▶ _Records provided_

★ ★ ★ ★

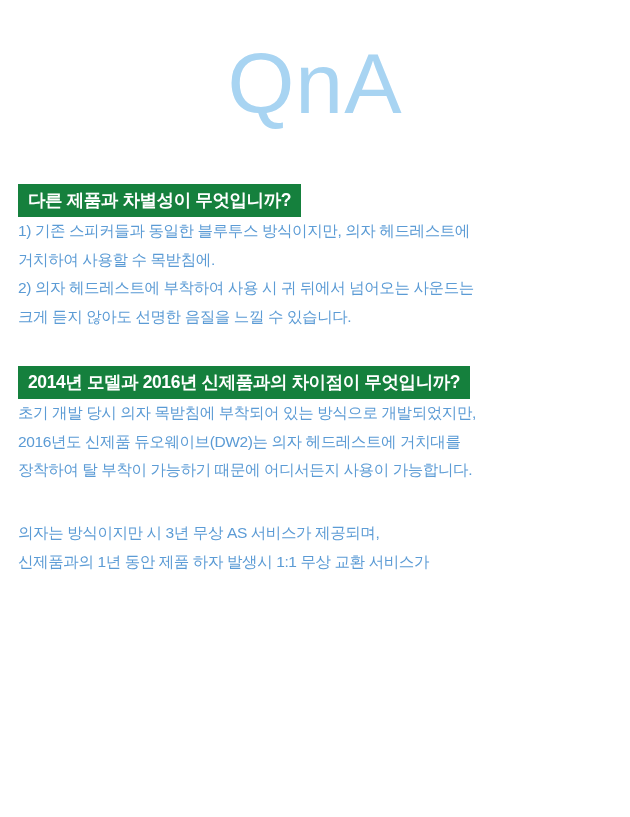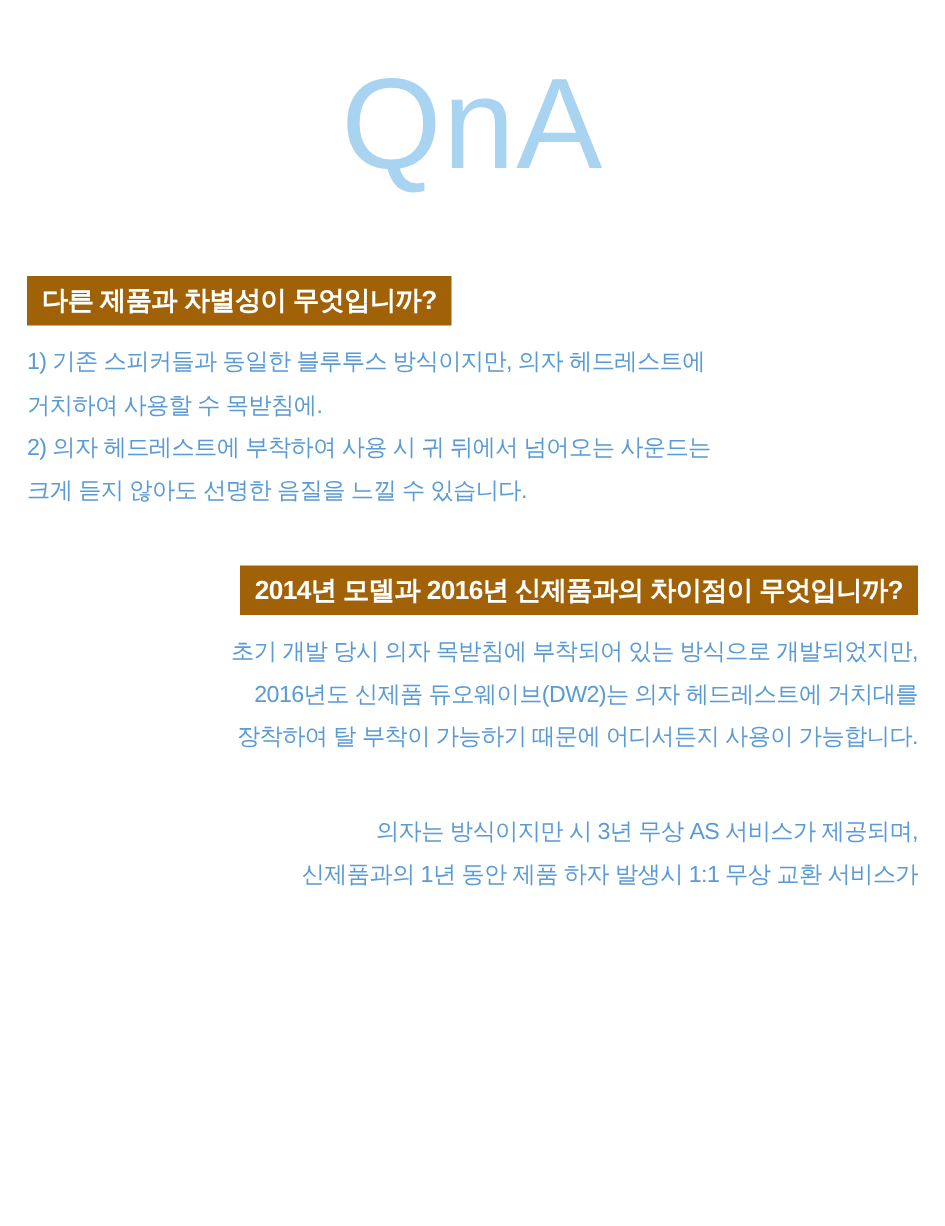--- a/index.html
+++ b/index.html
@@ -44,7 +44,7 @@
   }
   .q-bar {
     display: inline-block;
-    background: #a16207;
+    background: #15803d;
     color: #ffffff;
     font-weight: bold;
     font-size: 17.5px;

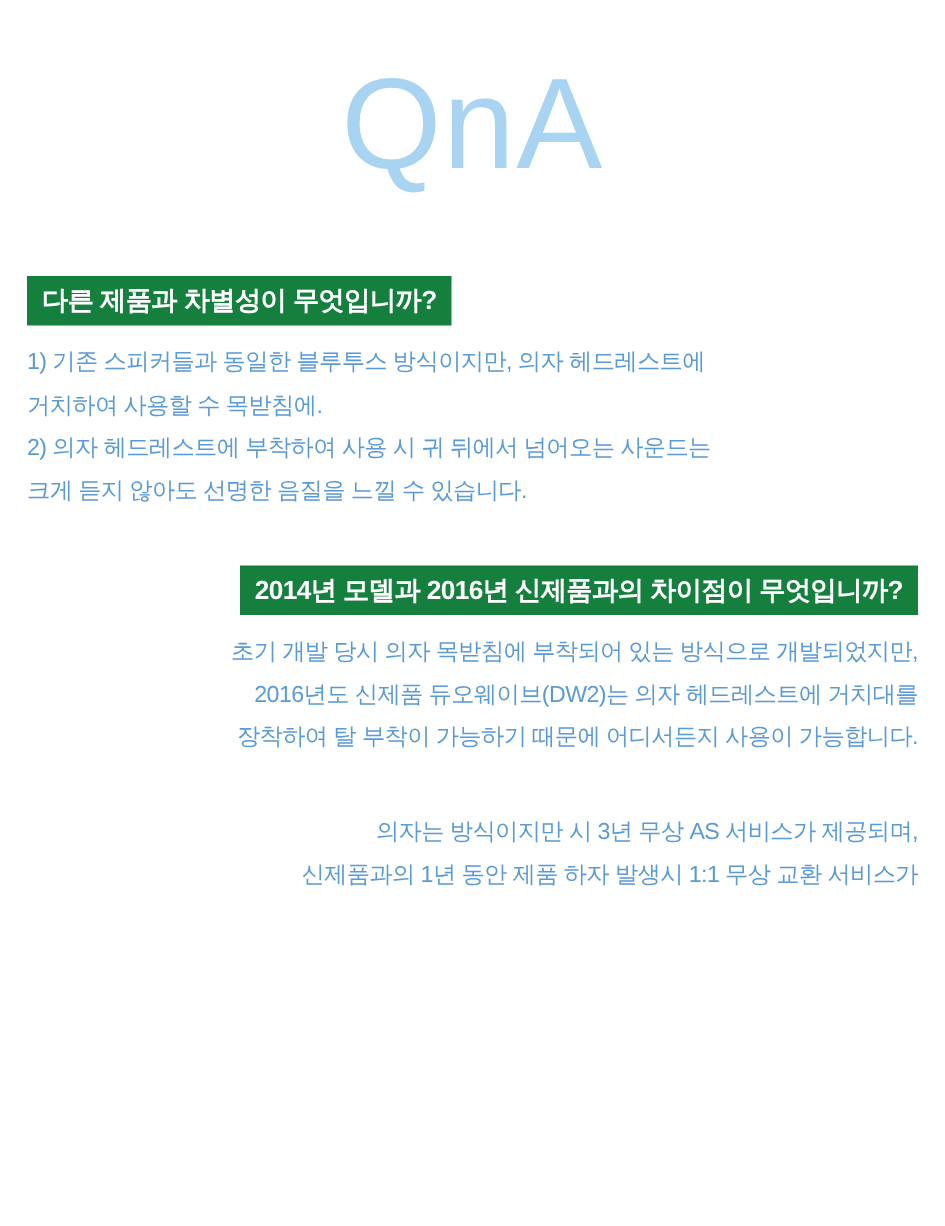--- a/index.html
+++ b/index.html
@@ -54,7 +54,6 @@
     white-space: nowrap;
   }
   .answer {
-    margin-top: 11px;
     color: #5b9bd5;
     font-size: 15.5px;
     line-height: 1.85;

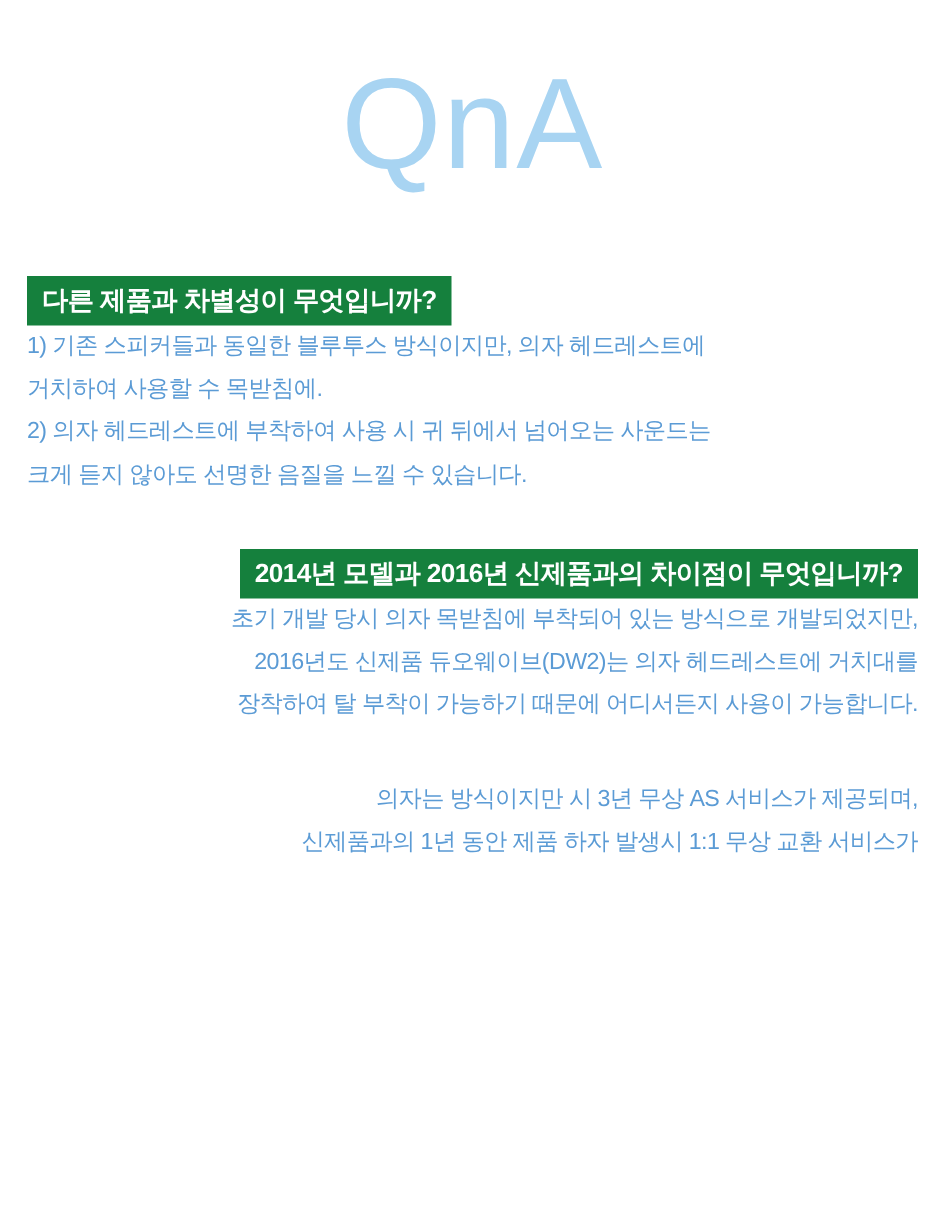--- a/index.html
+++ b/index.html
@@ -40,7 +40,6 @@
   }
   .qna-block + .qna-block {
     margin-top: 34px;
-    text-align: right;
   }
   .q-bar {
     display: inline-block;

★ ★ ★ ★

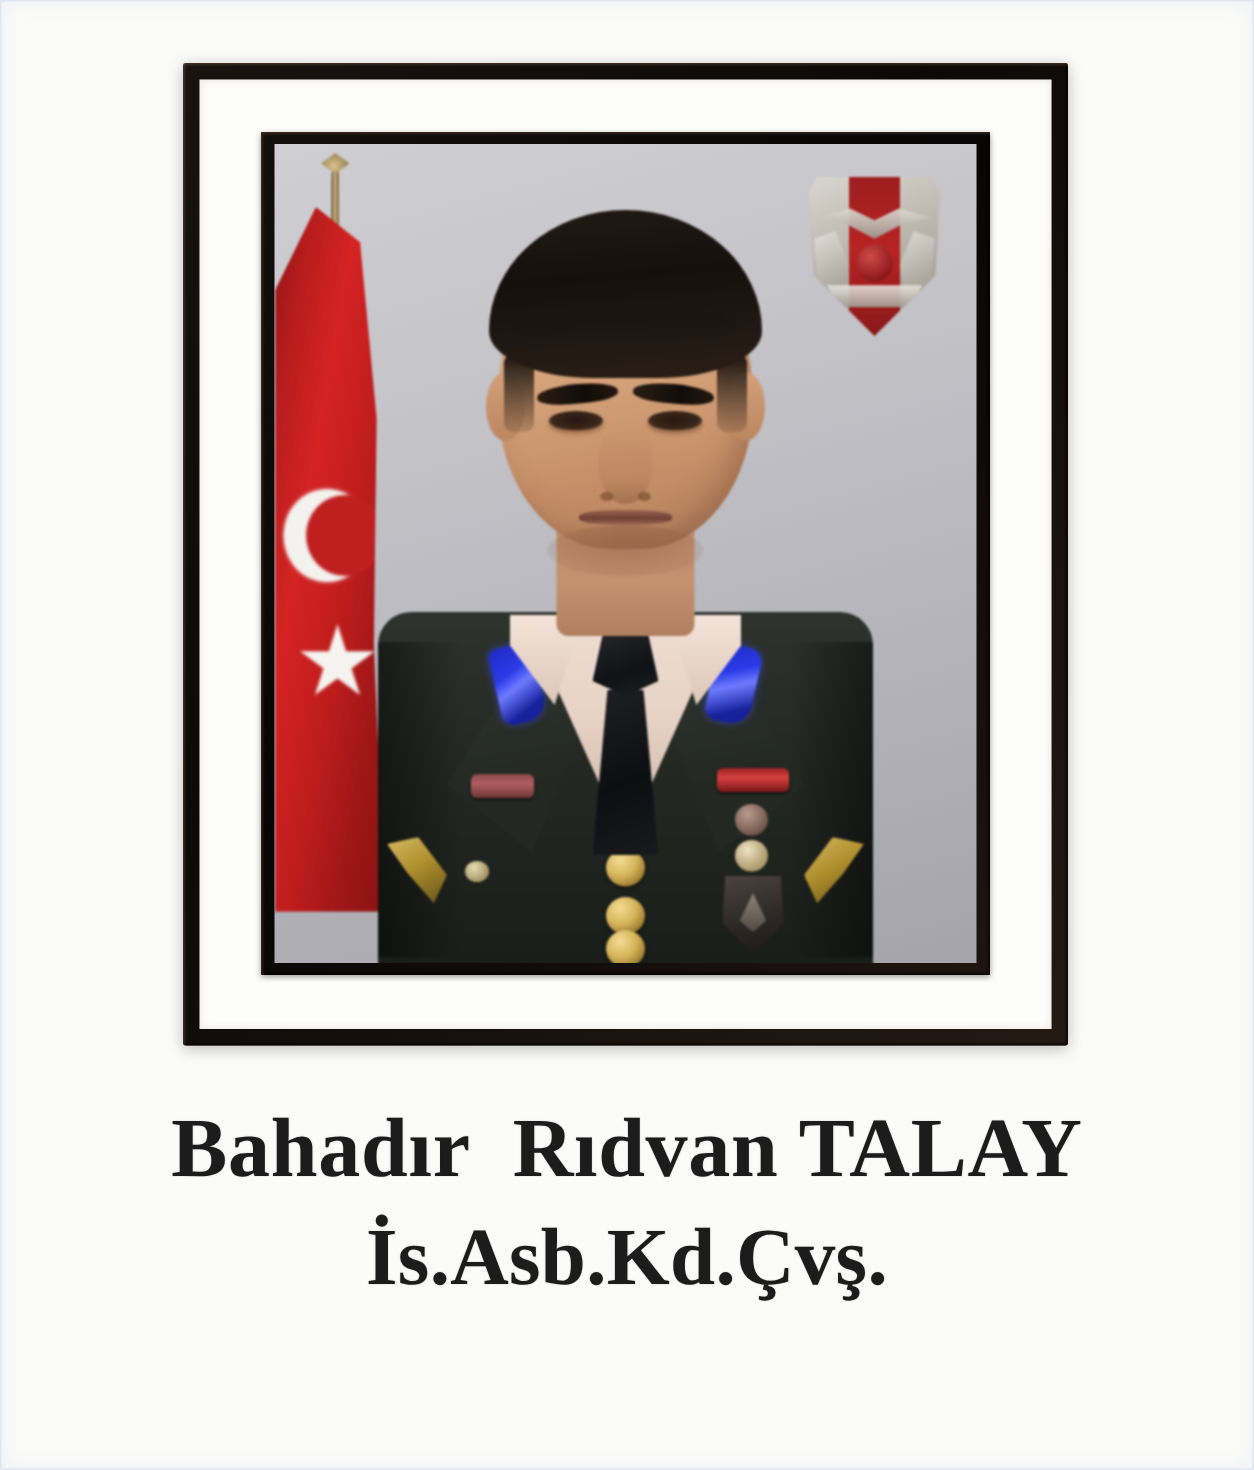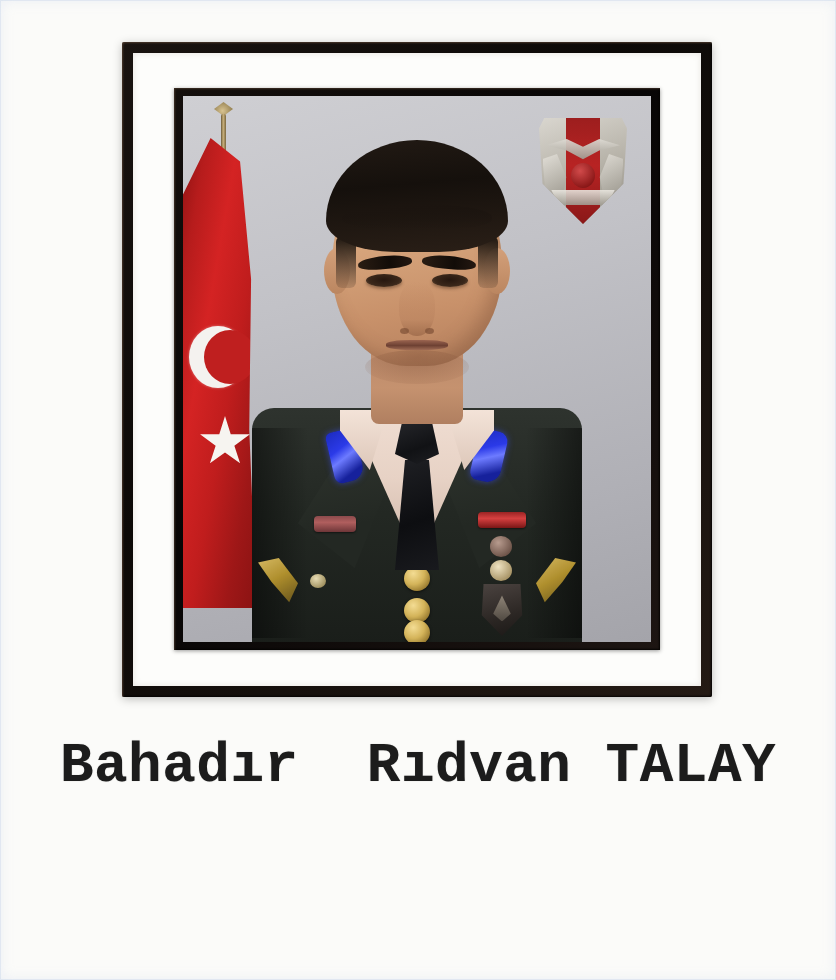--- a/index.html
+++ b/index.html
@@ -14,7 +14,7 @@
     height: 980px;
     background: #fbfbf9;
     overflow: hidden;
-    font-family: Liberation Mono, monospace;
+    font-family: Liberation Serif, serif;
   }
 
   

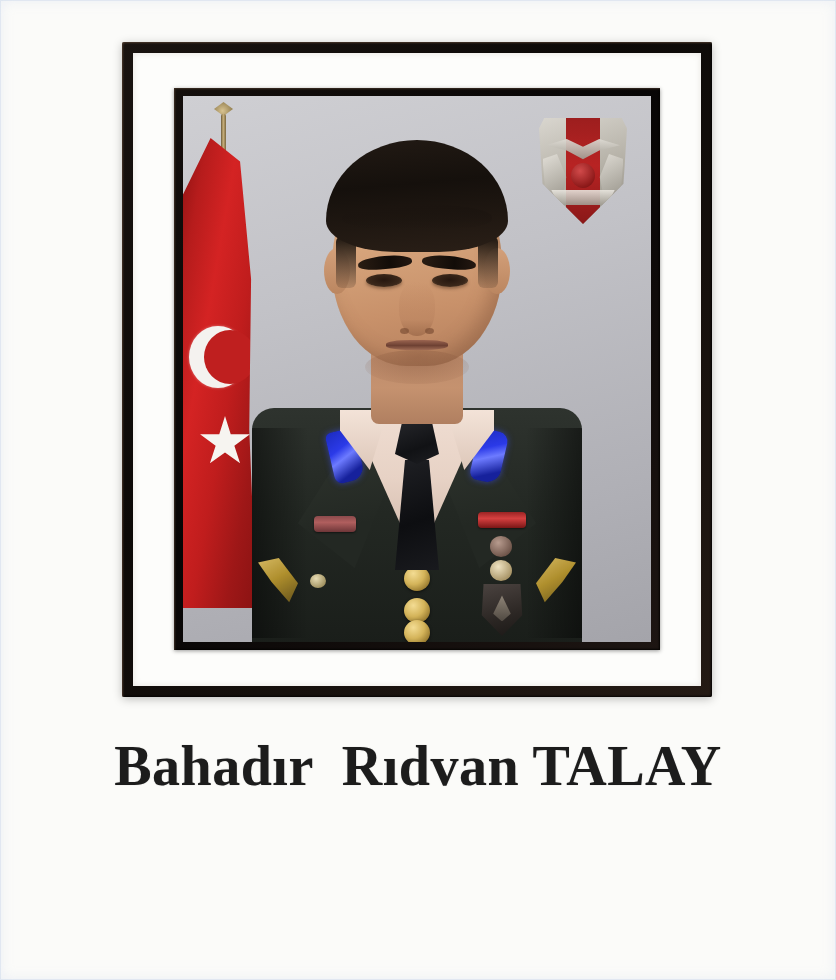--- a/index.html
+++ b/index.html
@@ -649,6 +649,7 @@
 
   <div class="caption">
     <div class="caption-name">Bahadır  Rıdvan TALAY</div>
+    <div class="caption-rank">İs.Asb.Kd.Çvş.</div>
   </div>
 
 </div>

★ ★ ★ ★

▶ _What needs to be done_
All lines in the data that contain the word "family" should be copied.

▶ _Expected output_
-    font-family: Liberation Mono, monospace;
+    font-family: Liberation Serif, serif;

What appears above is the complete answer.